I guess I'm just saying what others have pointed out more eloquently which is that White Flight begat Red-Lining which begat Gentrification.  Hopefully this isn't a big boring circle and starts to repeat itself.  Hopefully this is more of an evolutionary process where affluent buyers invent a technology where they shrink themselves and their money, allowing for more atomically dense areas, closer and closer to the city core, until the distance between the quarks (both ups and downs), fermions and bosons (both higgs & guage) nears zero and the whole thing explodes into one big(ish) bang.

 Watch this short documentaty style video produced by students at Grant High School to hear what it was like in Alberta before Gentrification took hold.  It's really well done.
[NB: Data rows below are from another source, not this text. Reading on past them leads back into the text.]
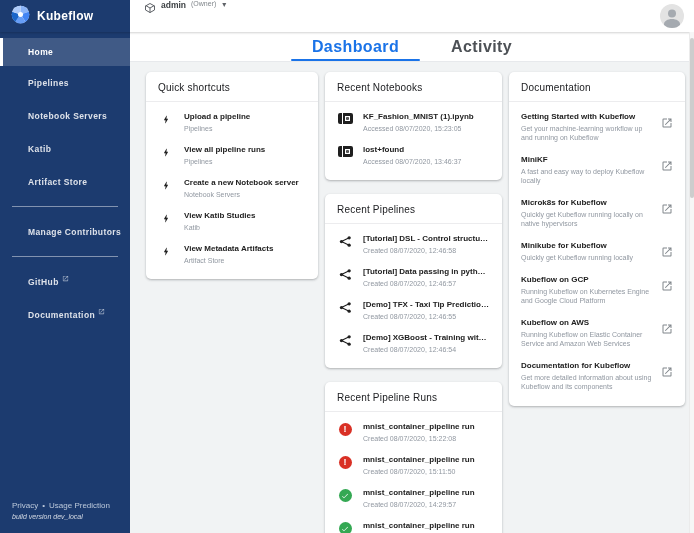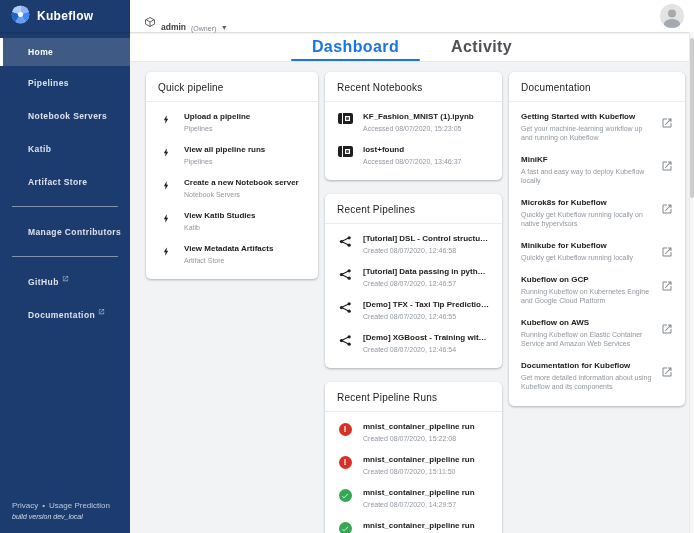--- a/index.html
+++ b/index.html
@@ -15,7 +15,7 @@
   .topbar-brand { width:130px; background:#1c3b6f; color:#fff; display:flex; align-items:center;
                   gap:7px; padding-left:11px; flex:none; }
   .brand-text { font-size:12px; font-weight:bold; letter-spacing:.3px; }
-  .ns-selector { display:flex; align-items:flex-end; gap:5px; padding-left:14px; cursor:pointer; }
+  .ns-selector { display:flex; align-items:flex-start; gap:5px; padding-left:14px; cursor:pointer; }
   .ns-name { font-size:8.5px; color:#3c4043; font-weight:bold; }
   .ns-role { font-size:7px; color:#80868b; }
   .ns-caret { font-size:8px; color:#5f6368; margin-left:1px; }

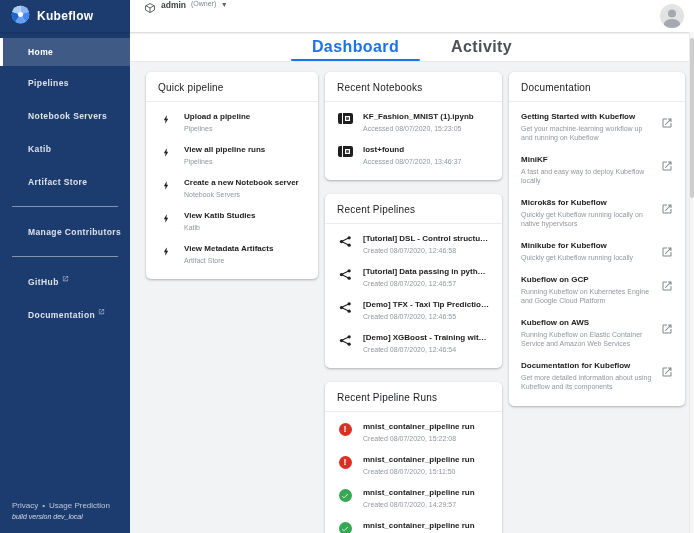--- a/index.html
+++ b/index.html
@@ -184,7 +184,7 @@
 
     <div class="col col1">
       <div class="card">
-        <div class="card-title">Quick pipeline</div>
+        <div class="card-title">Quick shortcuts</div>
         <div class="card-divider"></div>
         <div class="card-body">
           <div class="row-item">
However, if the young people that made the video meant to provide examples of how it's negatively impacted the neighborhood, then I missed that part.  After watching it, I felt like everyone they interviewed benefited from Gentrification.  The dumb person in me was like "Gentrification is awesome!".  The smarter person in me realized that the people that have been harmed have all been displaced and don't have agency or a voice to tell their stories.  They got forced out, moving them outside the range of reasonable public transportation options and they ended up having to leave the area all together.  In the process, families broke apart, friends were separated, people lost jobs, the meager sums that they may have been able to save were lost and they suffered.  But, we can't see them so we can pretend that didn't happen.

After you watch that, take a look at this TED Talk about Gentrification. New York City.

I'm an actor in this gentrification process.  I'll try not to be a bad one.